What is needed:
Your copy should start at the line with "padding: 0 24px" and end at the line with "html: <div> <div>" in the data below. Transcribe only those lines, exactly, pictures excluded.

Information provided:
┌──

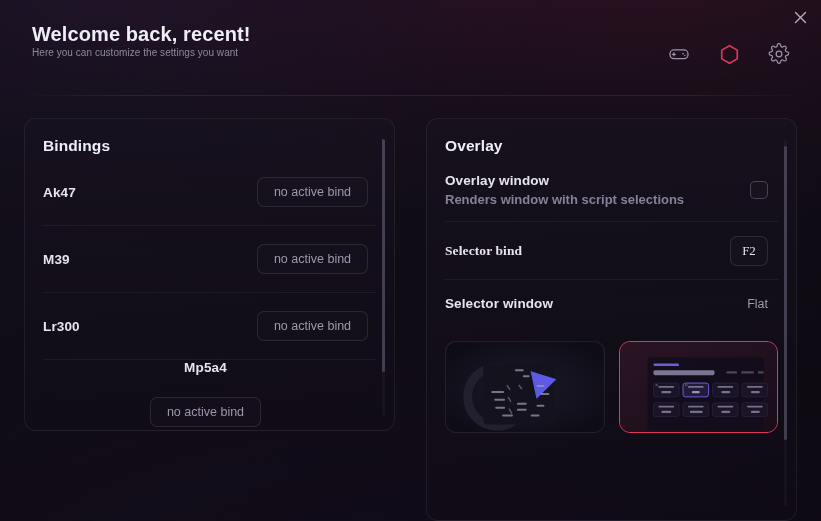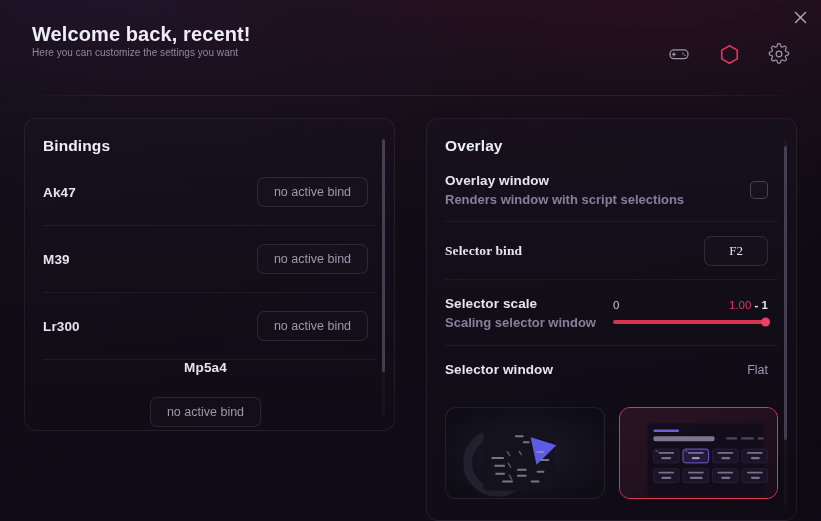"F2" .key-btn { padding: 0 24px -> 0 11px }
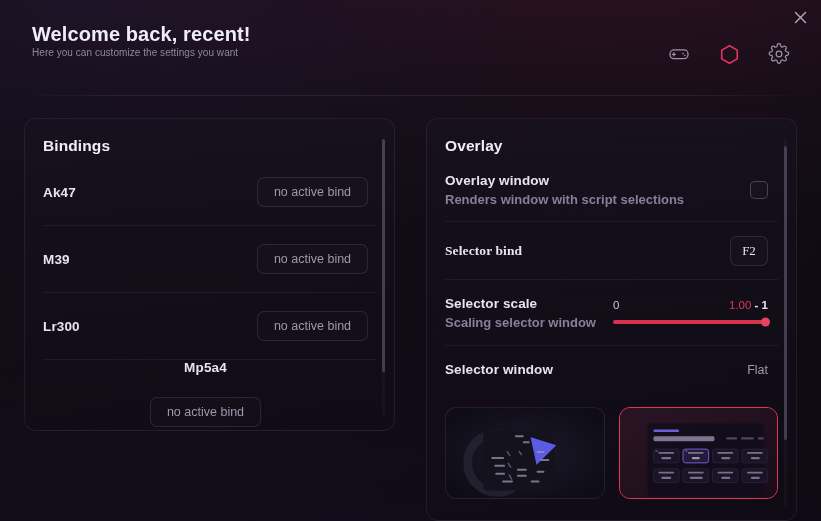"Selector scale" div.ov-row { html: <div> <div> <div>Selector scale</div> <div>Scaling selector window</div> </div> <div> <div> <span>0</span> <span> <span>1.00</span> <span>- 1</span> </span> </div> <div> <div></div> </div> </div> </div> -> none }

└──
┌──

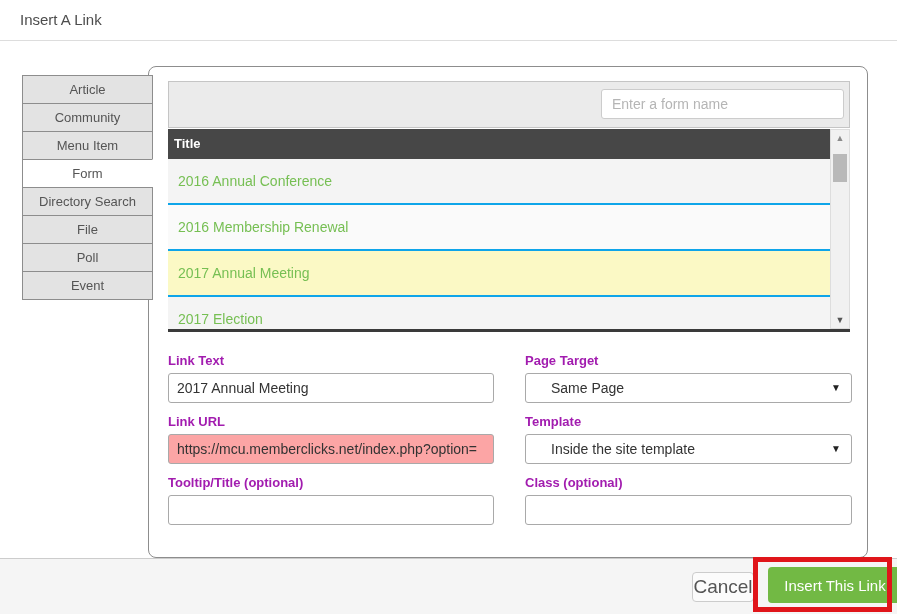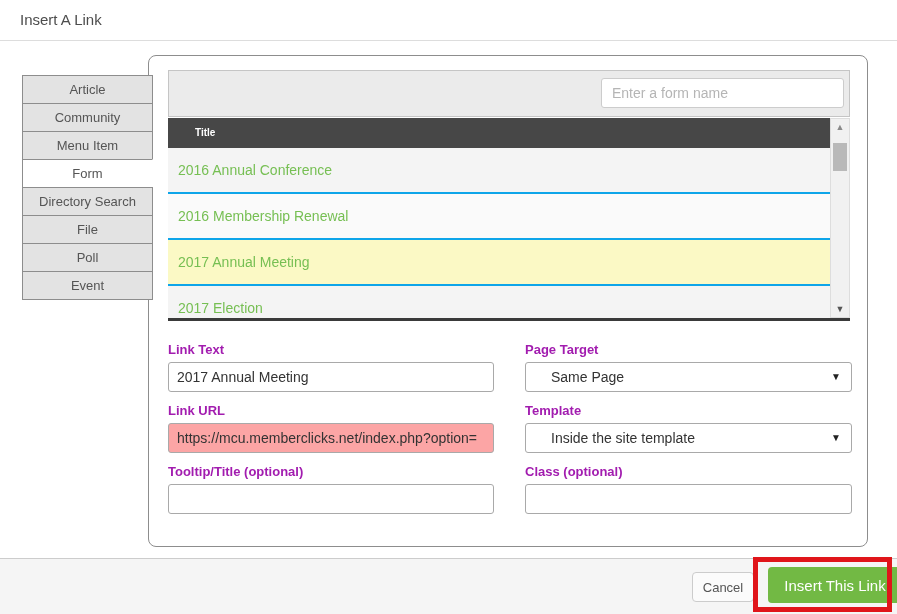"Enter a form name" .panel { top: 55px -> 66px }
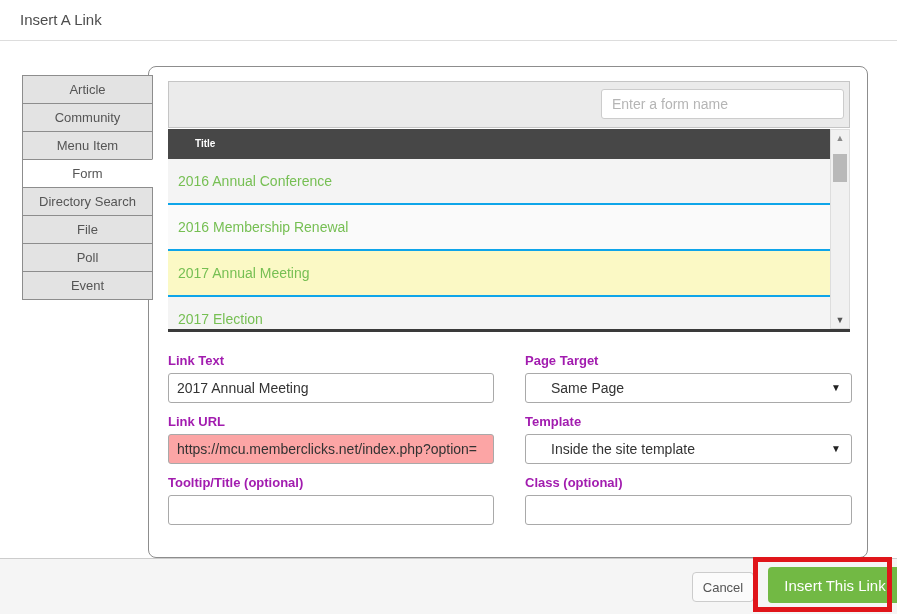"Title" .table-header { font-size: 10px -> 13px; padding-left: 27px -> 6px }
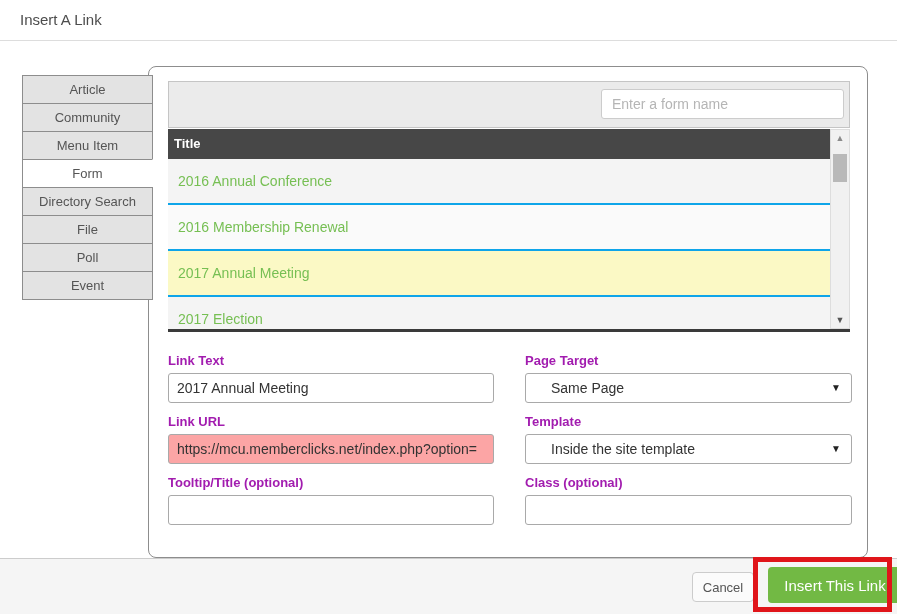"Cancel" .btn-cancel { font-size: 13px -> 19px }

└──
┌──

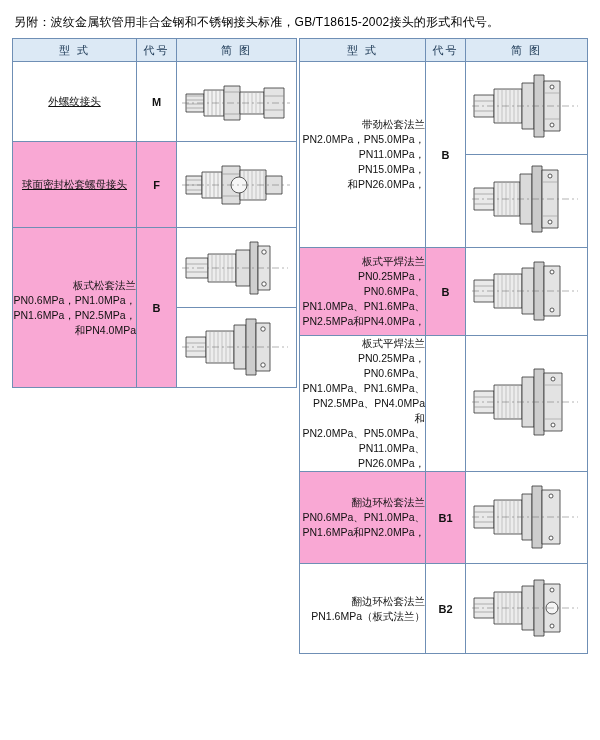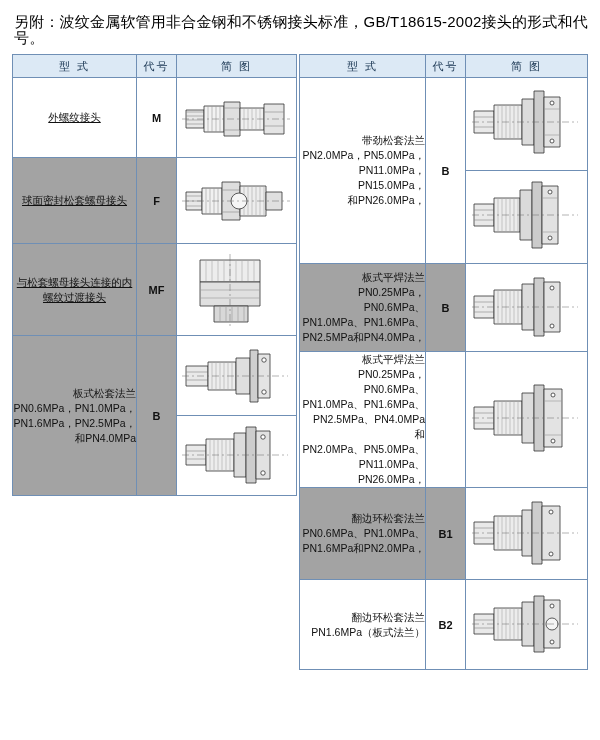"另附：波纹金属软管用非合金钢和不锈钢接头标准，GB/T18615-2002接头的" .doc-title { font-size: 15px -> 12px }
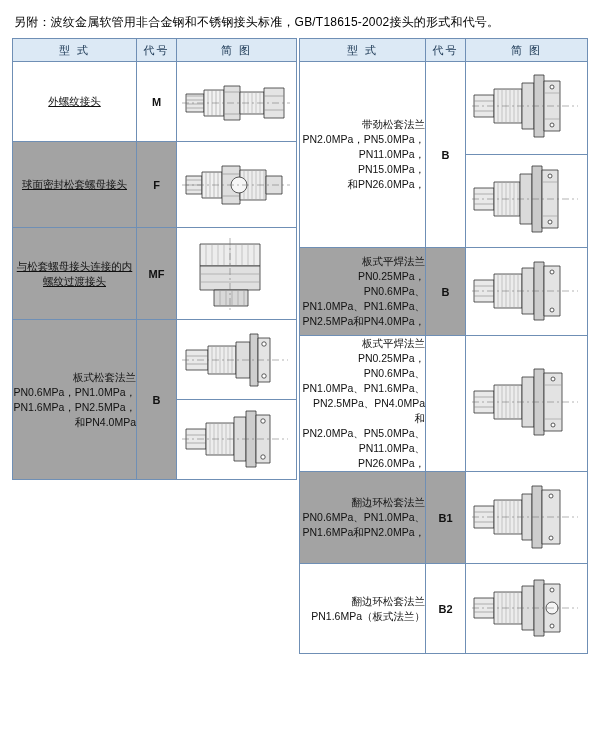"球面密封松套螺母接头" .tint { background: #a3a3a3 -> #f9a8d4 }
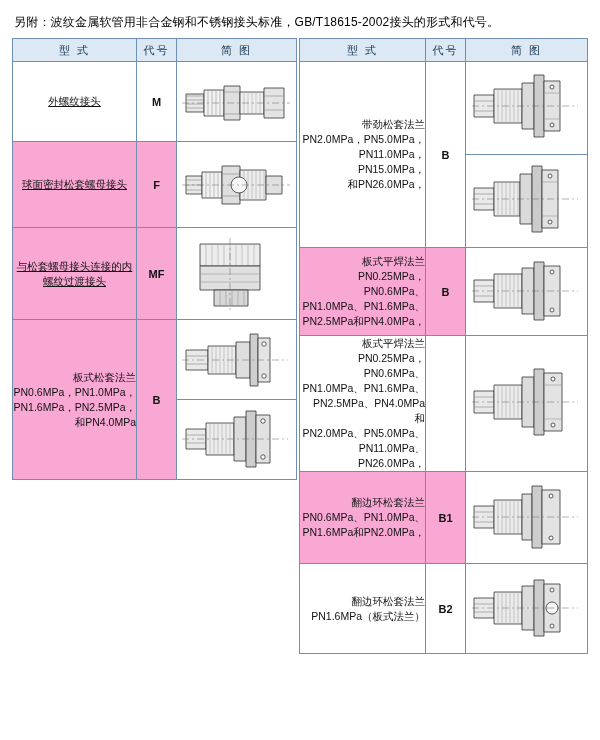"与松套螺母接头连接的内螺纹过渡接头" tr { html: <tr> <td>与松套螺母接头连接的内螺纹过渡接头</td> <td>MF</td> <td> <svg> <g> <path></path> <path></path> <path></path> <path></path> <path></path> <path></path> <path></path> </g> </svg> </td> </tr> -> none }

└──

Result for this exercise:
"F2" .key-btn { padding: 0 24px -> 0 11px }
"Selector scale" div.ov-row { html: <div> <div> <div>Selector scale</div> <div>Scaling selector window</div> </div> <div> <div> <span>0</span> <span> <span>1.00</span> <span>- 1</span> </span> </div> <div> <div></div> </div> </div> </div> -> none }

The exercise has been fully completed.